Tuesday, July 16, 2013

Wrong Mr. Foxman, “Being pro-Palestinian” does make you an extremist, and anti-Jewish.

...Today there is no Palestinian leadership that does not take as its ultimate objective the replacement of the Jewish state with an Arab one, from Hamas and the various extreme factions in Gaza, to the PLO and multiple Fatah factions in Judea and Samaria. They differ on strategies, tactics and timetables, as well as the nature of the state that will replace Israel. But they do not differ on this point.

Fresnozionism.org..
15 July '13..





Palestinian-American lineman Oday Aboushi was drafted by the (American football) NY Jets this year. He has become a center of controversy because of his out-front support for the Palestinian cause.

Aboushi was criticized for speaking at the convention of the El Bireh Palestine Society, a group which has had other speakers with connections to terrorism, and whose Facebook pages include pictures of terrorists and other “horrifically anti-Semitic, anti-Christian and terrorist propaganda.” The organization’s logo shows the entire state of Israel covered by a Palestinian flag. Aboushi’s own Facebook page contained what was called ‘objectionable’ material, which was removed after a previous exposé. Joe Kaufman, the author of the articles, asks “what will the Jets do?”

Probably very little, given that Aboushi is being criticized for political beliefs, something which doesn’t usually fly in the US unless it’s possible to establish that a person’s beliefs are racist (as in the case of poor Paula Deen), in which case he or she can be ostracized from public life, terminated from employment, etc. But nobody caught Aboushi calling anyone a ‘kike’.

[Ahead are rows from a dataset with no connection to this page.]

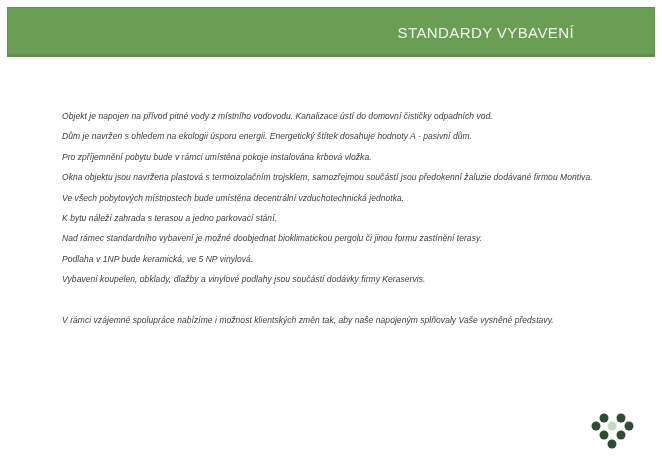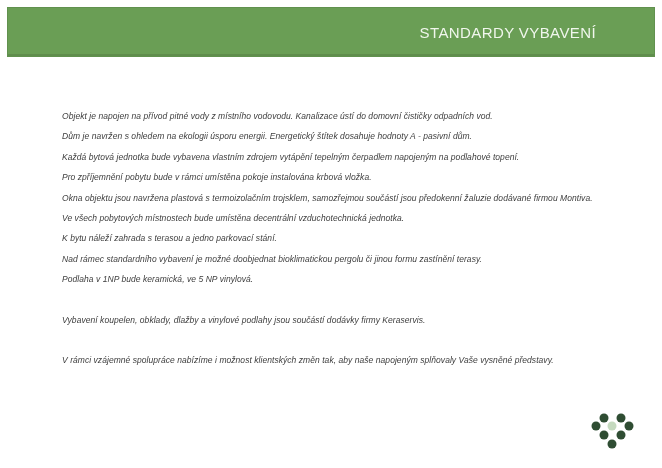--- a/index.html
+++ b/index.html
@@ -24,7 +24,7 @@
     display: flex;
     align-items: center;
     justify-content: flex-end;
-    padding-right: 58px;
+    padding-right: 80px;
   }
   .page-title {
     color: #f0f6ec;

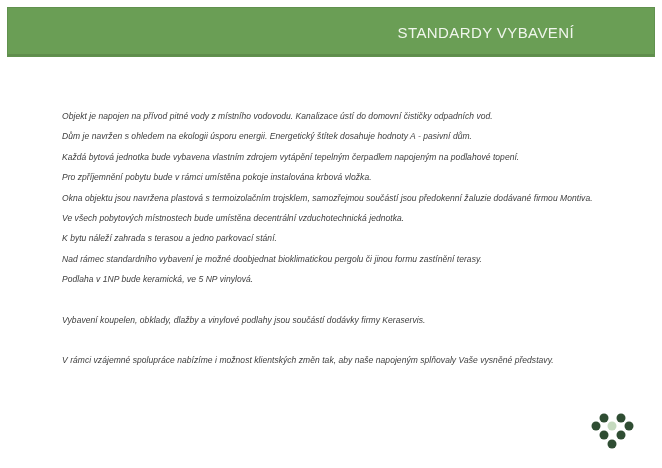--- a/index.html
+++ b/index.html
@@ -68,7 +68,6 @@
   <div class="content-area">
     <p>Objekt je napojen na přívod pitné vody z místního vodovodu. Kanalizace ústí do domovní čističky odpadních vod.</p>
     <p>Dům je navržen s ohledem na ekologii úsporu energii. Energetický štítek dosahuje hodnoty A - pasivní dům.</p>
-    <p>Každá bytová jednotka bude vybavena vlastním zdrojem vytápění tepelným čerpadlem napojeným na podlahové topení.</p>
     <p>Pro zpříjemnění pobytu bude v rámci umístěna pokoje instalována krbová vložka.</p>
     <p>Okna objektu jsou navržena plastová s termoizolačním trojsklem, samozřejmou součástí jsou předokenní žaluzie dodávané firmou Montiva.</p>
     <p>Ve všech pobytových místnostech bude umístěna decentrální vzduchotechnická jednotka.</p>

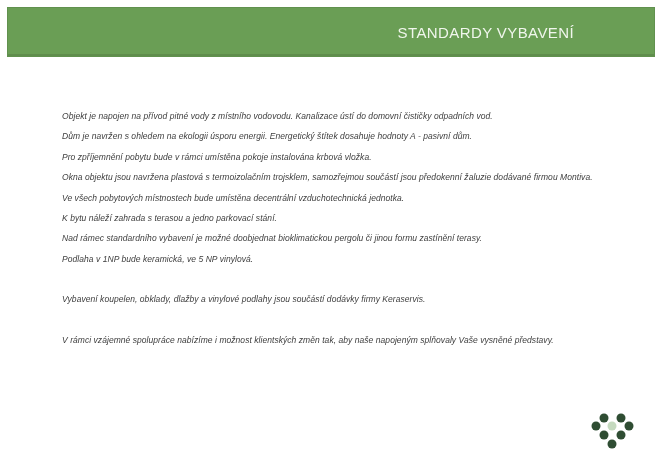--- a/index.html
+++ b/index.html
@@ -48,7 +48,6 @@
   }
   .content-area p.spacer-after {
     margin-bottom: 20.4px;
-    margin-top: 20px;
   }
   .logo-dots {
     position: absolute;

He is only a patriotic Palestinian, and what could be wrong with that?

Abraham Foxman of the ADL supported Aboushi against what he called “smearing:”

Absolutely nothing in the public record suggests that Aboushi is anything other than a young American athlete who takes pride in his Palestinian heritage. His participation in a conference organized by the El-Bireh Society, a Palestinian community organization that was until recently defunct, should not be used to tar him as an extremist. Allegations claiming that he is affiliated with other extreme groups are similarly unsubstantiated and appear to be exaggerated for the express purpose of smearing Aboushi.

There is nothing wrong with someone being proud of their ethnic or religious background, and this should be true regardless of one’s chosen profession. Even if one disagrees with the agenda of the groups whose events he has attended, it is unfair and farfetched to cite those as evidence that he is an extremist.

Being pro-Palestinian does not mean you’re an anti-Semite or an extremist.

I have no idea of what organizations Aboushi is affiliated with and what his degree of affiliation is, or if he is in any sense a racist or Jew-hater. Probably not.

But Foxman is dead wrong: “Being pro-Palestinian” does make you an extremist, and anti-Jewish.


The Palestinian cause is nothing more than the negation of Jewish self-determination and sovereignty in their land. Supporting the Palestinian cause means that you accept the Palestinian narrative that they are an indigenous people whose land was taken from them by colonialist usurpers in a violent nakba, and that you favor the ultimate redemption of that land — all of it — from the hands of the Jews.

As Aboushi tweeted,


Today there is no Palestinian leadership that does not take as its ultimate objective the replacement of the Jewish state with an Arab one, from Hamas and the various extreme factions in Gaza, to the PLO and multiple Fatah factions in Judea and Samaria. They differ on strategies, tactics and timetables, as well as the nature of the state that will replace Israel. But they do not differ on this point.

Sometimes they will even say, in English, that they would agree to coexist with a Jewish state. But permanent coexistence is not part of any of their ideologies, as they express them in Arabic. This is also evidenced, on the part of the supposedly moderate PLO, by their insistence on negotiating terms that are incompatible with the continued existence of a Jewish state, such as the demand for a right of return for the descendants of Arab refugees.

Being pro-Palestinian means that you want to see the end of Jewish self-determination, and probably — according to the policies of the various Palestinian factions — the dispersal and/or death of that half of world Jewry which lives in Israel today. I would call this an ‘extremist’ point of view, and one that is anti-Jewish.

Many Americans who call themselves ‘pro-Palestinian’ would indignantly deny this. They would say that they are for peace and coexistence. But if there are virtually no Palestinian Arab leaders that think the same way, then support for their cause translates into support for terrorism and war.

Oday Aboushi recently said “As for the Israeli-Palestinian conflict … I hope that both sides make peace and live in prosperity.” If he believes this, it places him outside the mainstream of the Palestinian movement. I hope that he does.

But this post isn’t about Aboushi — it’s about the Palestinian cause and what it implies.